The preprocess command employs the algorithm and code proposed in "Daisuke Okanohara, Kunihiko Sadakane. A Linear-Time Burrows-Wheeler Transform Using Induced Sorting. In Proc. of SPIRE, LNCS 5721, pp. 90-101, 2009", hosted at https://code.google.com/p/csalib/downloads/list

./inexact_search mappings_file index_dir output_file duplicate_reverse search_tree_size num_errors min_fragment nucleotides

mappings_file The file with the reads

index_dir The directory with the index files

output_file, file where the mappings found will be stored

duplicate_reverse, if 1 the index of the reference and the concatenated duplicate reverse was stored in index_dir.

search_tree_size, the search tree size used for the Breadth First Search exploration (an small value increases performance but decreases the sensitivity).

num_errors, the maximum number of errors allowed during the search.

min_fragment, the minimum fragment size used by the exploration bounding techniques (does not affect sensitivity but an small value decreases performance).

nucleotides, the nucleotides present in the reference, in order.

For example,

./inexact_search drosophila.fa drosophila_dbwt found 0 10000 3 17 ACGT

will map reads in drosophila.fa using the preprocessed index in folder drosophila_dbwt, which does not include the reverse. The reads found will be stored in the file "found", with a search_tree_size of 10000 elements, allowing up to 3 errors and a minimum segment size of 17 nucleotides (for the human genome 30 is a good value). The nucleotides encoding in this reference will be ACGT - 0123.

search_gpu

./search_gpu mappings_file index_dir output_file notfound_file num_errors nucleotides

mappings_file The file with the reads

index_dir The directory with the index files

output_file, file where the mappings found will be stored

notfound_file, file where the mappings not found will be stored

num_errors, the maximum number of errors allowed during the search (only 0 or 1).

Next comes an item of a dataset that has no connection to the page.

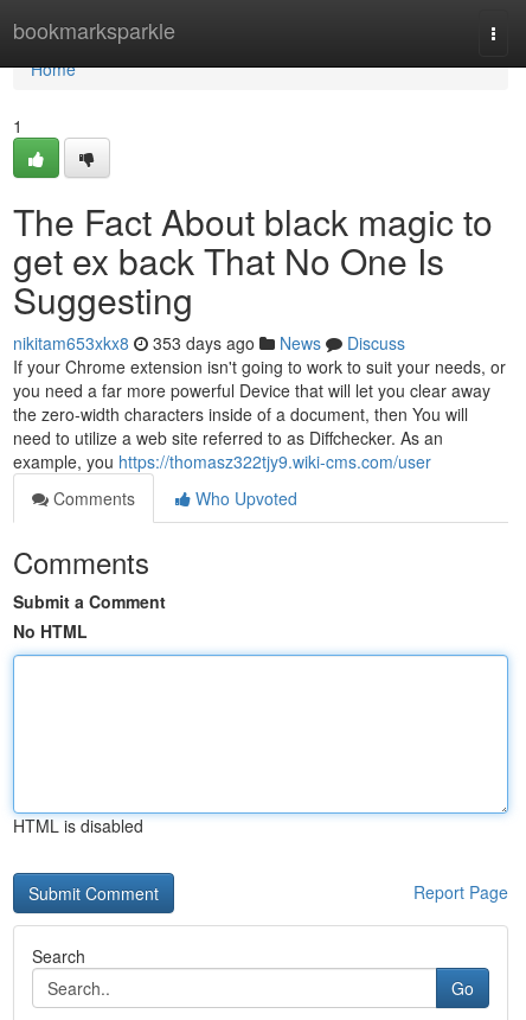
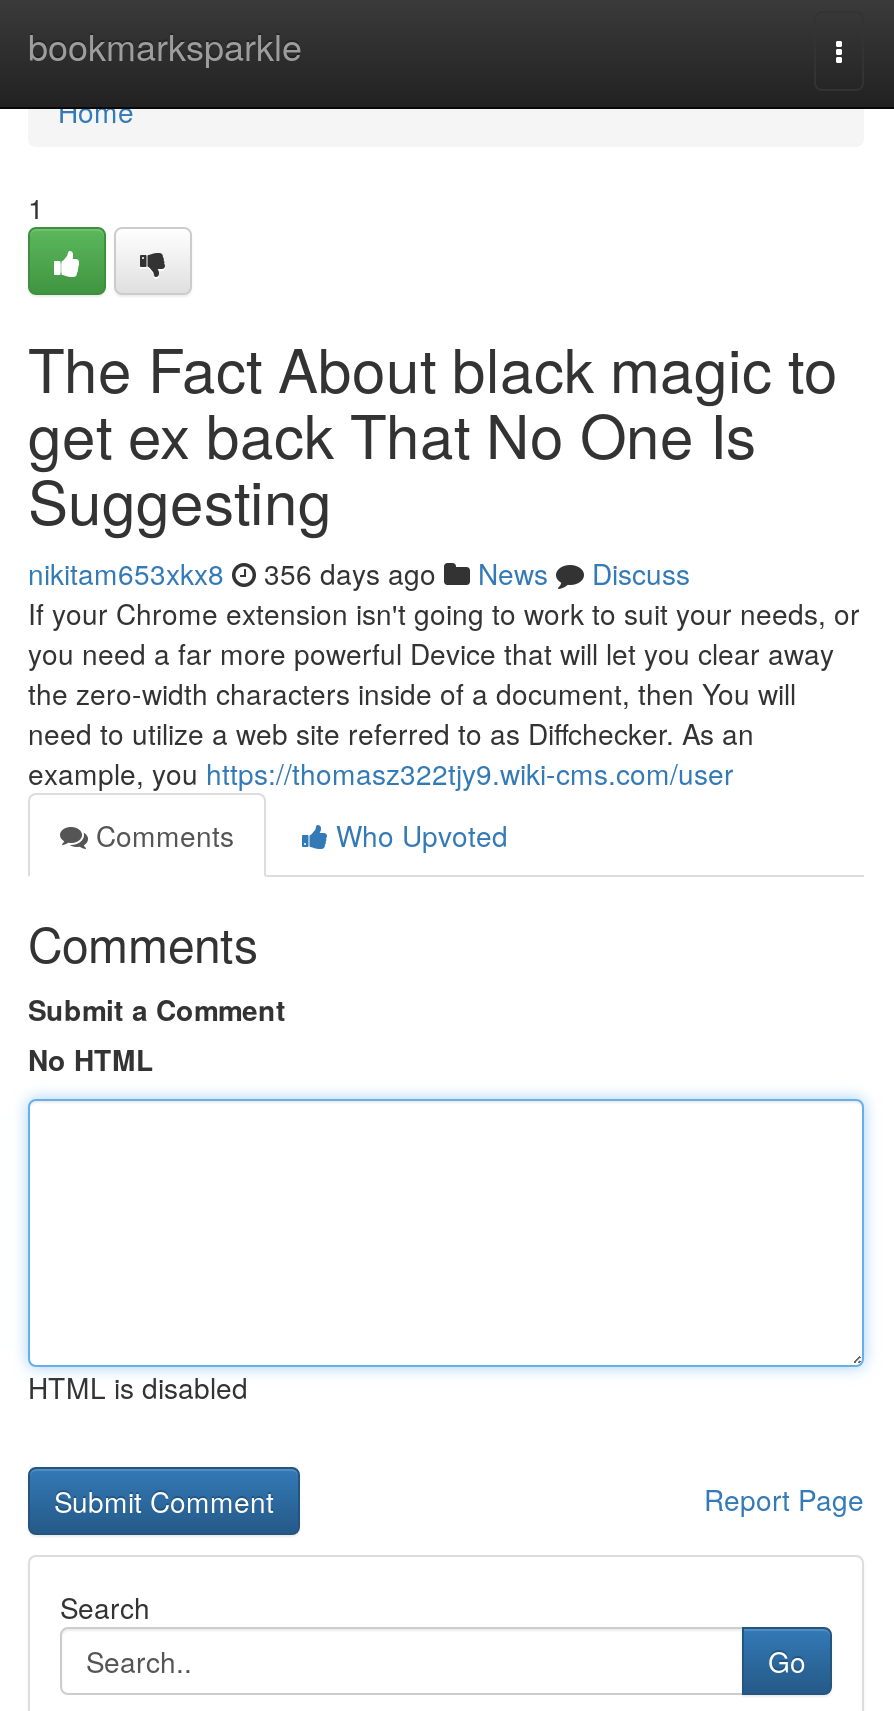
[13,331,405,355] nikitam653xkx8 353 days ago News Discuss -> [28,553,690,593] nikitam653xkx8 356 days ago News Discuss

nucleotides, the nucleotides present in the reference, in order.

For example,

./search_gpu drosophila.fa drosophila_dbwt found notfound 1 ACGT

will map reads in drosophila.fa using the preprocessed index in folder drosophila_dbwt. The reads found will be stored in the file "found", the reads not found in file "notfound", allowing up to 1 errors. The nucleotides encoding in this reference will be ACGT - 0123.

Currently this is only a test program and it needs a configuration with two nvidia graphic cards in order to work. It does not support duplicate reference indexes at the moment.

Notice also that in all the tools the encoding for the four bases should be indicated. For genomes with less bases please check the reverse strand functions in file "search/csafm.c", and please do not forget to call function init_replace_table when embedding the source code.